> **Extracted data**:
/---

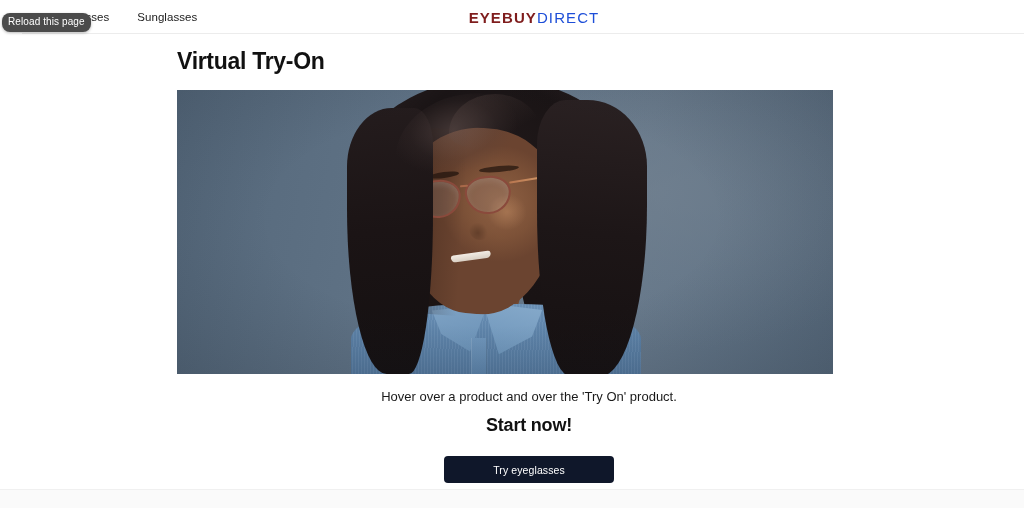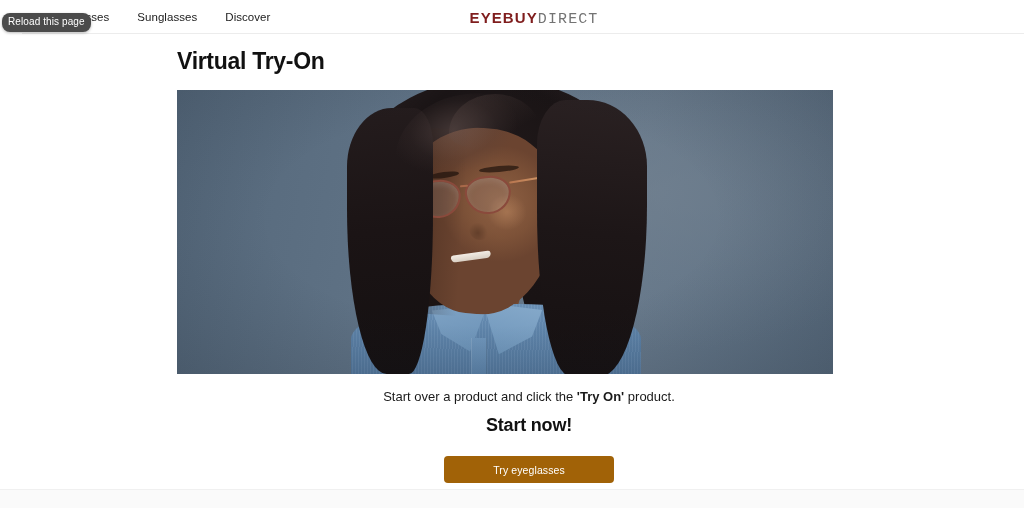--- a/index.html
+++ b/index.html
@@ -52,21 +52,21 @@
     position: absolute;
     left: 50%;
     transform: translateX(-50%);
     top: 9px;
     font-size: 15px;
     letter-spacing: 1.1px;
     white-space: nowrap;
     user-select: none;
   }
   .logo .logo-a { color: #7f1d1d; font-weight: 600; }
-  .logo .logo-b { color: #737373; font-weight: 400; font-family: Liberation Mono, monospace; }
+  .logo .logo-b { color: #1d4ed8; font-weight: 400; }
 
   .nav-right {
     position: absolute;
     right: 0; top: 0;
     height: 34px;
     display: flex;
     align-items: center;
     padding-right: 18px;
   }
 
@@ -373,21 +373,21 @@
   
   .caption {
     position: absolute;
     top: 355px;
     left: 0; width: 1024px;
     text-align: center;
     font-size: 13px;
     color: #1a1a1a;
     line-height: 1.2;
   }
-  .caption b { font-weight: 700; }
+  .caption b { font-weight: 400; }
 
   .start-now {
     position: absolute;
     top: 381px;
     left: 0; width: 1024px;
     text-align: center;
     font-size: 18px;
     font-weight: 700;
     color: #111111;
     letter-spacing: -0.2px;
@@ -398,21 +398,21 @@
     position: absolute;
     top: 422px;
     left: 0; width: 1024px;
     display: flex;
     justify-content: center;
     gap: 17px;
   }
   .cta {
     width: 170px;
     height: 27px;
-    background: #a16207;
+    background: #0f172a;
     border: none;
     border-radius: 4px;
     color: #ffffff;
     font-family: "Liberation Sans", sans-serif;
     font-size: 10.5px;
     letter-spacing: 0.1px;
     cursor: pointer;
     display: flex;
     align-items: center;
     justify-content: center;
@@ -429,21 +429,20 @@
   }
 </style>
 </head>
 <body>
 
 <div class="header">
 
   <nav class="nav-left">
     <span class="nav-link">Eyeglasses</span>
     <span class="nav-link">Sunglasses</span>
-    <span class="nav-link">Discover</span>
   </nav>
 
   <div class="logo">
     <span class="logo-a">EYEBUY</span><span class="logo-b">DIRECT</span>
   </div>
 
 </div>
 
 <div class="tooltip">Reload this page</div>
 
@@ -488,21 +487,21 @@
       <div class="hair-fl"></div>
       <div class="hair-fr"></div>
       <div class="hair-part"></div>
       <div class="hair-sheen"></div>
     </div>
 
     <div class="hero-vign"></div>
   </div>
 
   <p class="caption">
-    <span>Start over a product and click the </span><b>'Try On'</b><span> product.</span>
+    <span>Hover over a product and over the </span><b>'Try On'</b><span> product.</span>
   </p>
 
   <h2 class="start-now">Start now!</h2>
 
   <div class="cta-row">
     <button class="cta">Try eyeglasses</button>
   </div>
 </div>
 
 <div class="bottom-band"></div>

\---

> **Try it**: Repeat all of the entries above exactly. Keep pictures out of it.

> **Solution to this exercise**:
--- a/index.html
+++ b/index.html
@@ -52,21 +52,21 @@
     position: absolute;
     left: 50%;
     transform: translateX(-50%);
     top: 9px;
     font-size: 15px;
     letter-spacing: 1.1px;
     white-space: nowrap;
     user-select: none;
   }
   .logo .logo-a { color: #7f1d1d; font-weight: 600; }
-  .logo .logo-b { color: #737373; font-weight: 400; font-family: Liberation Mono, monospace; }
+  .logo .logo-b { color: #1d4ed8; font-weight: 400; }
 
   .nav-right {
     position: absolute;
     right: 0; top: 0;
     height: 34px;
     display: flex;
     align-items: center;
     padding-right: 18px;
   }
 
@@ -373,21 +373,21 @@
   
   .caption {
     position: absolute;
     top: 355px;
     left: 0; width: 1024px;
     text-align: center;
     font-size: 13px;
     color: #1a1a1a;
     line-height: 1.2;
   }
-  .caption b { font-weight: 700; }
+  .caption b { font-weight: 400; }
 
   .start-now {
     position: absolute;
     top: 381px;
     left: 0; width: 1024px;
     text-align: center;
     font-size: 18px;
     font-weight: 700;
     color: #111111;
     letter-spacing: -0.2px;
@@ -398,21 +398,21 @@
     position: absolute;
     top: 422px;
     left: 0; width: 1024px;
     display: flex;
     justify-content: center;
     gap: 17px;
   }
   .cta {
     width: 170px;
     height: 27px;
-    background: #a16207;
+    background: #0f172a;
     border: none;
     border-radius: 4px;
     color: #ffffff;
     font-family: "Liberation Sans", sans-serif;
     font-size: 10.5px;
     letter-spacing: 0.1px;
     cursor: pointer;
     display: flex;
     align-items: center;
     justify-content: center;
@@ -429,21 +429,20 @@
   }
 </style>
 </head>
 <body>
 
 <div class="header">
 
   <nav class="nav-left">
     <span class="nav-link">Eyeglasses</span>
     <span class="nav-link">Sunglasses</span>
-    <span class="nav-link">Discover</span>
   </nav>
 
   <div class="logo">
     <span class="logo-a">EYEBUY</span><span class="logo-b">DIRECT</span>
   </div>
 
 </div>
 
 <div class="tooltip">Reload this page</div>
 
@@ -488,21 +487,21 @@
       <div class="hair-fl"></div>
       <div class="hair-fr"></div>
       <div class="hair-part"></div>
       <div class="hair-sheen"></div>
     </div>
 
     <div class="hero-vign"></div>
   </div>
 
   <p class="caption">
-    <span>Start over a product and click the </span><b>'Try On'</b><span> product.</span>
+    <span>Hover over a product and over the </span><b>'Try On'</b><span> product.</span>
   </p>
 
   <h2 class="start-now">Start now!</h2>
 
   <div class="cta-row">
     <button class="cta">Try eyeglasses</button>
   </div>
 </div>
 
 <div class="bottom-band"></div>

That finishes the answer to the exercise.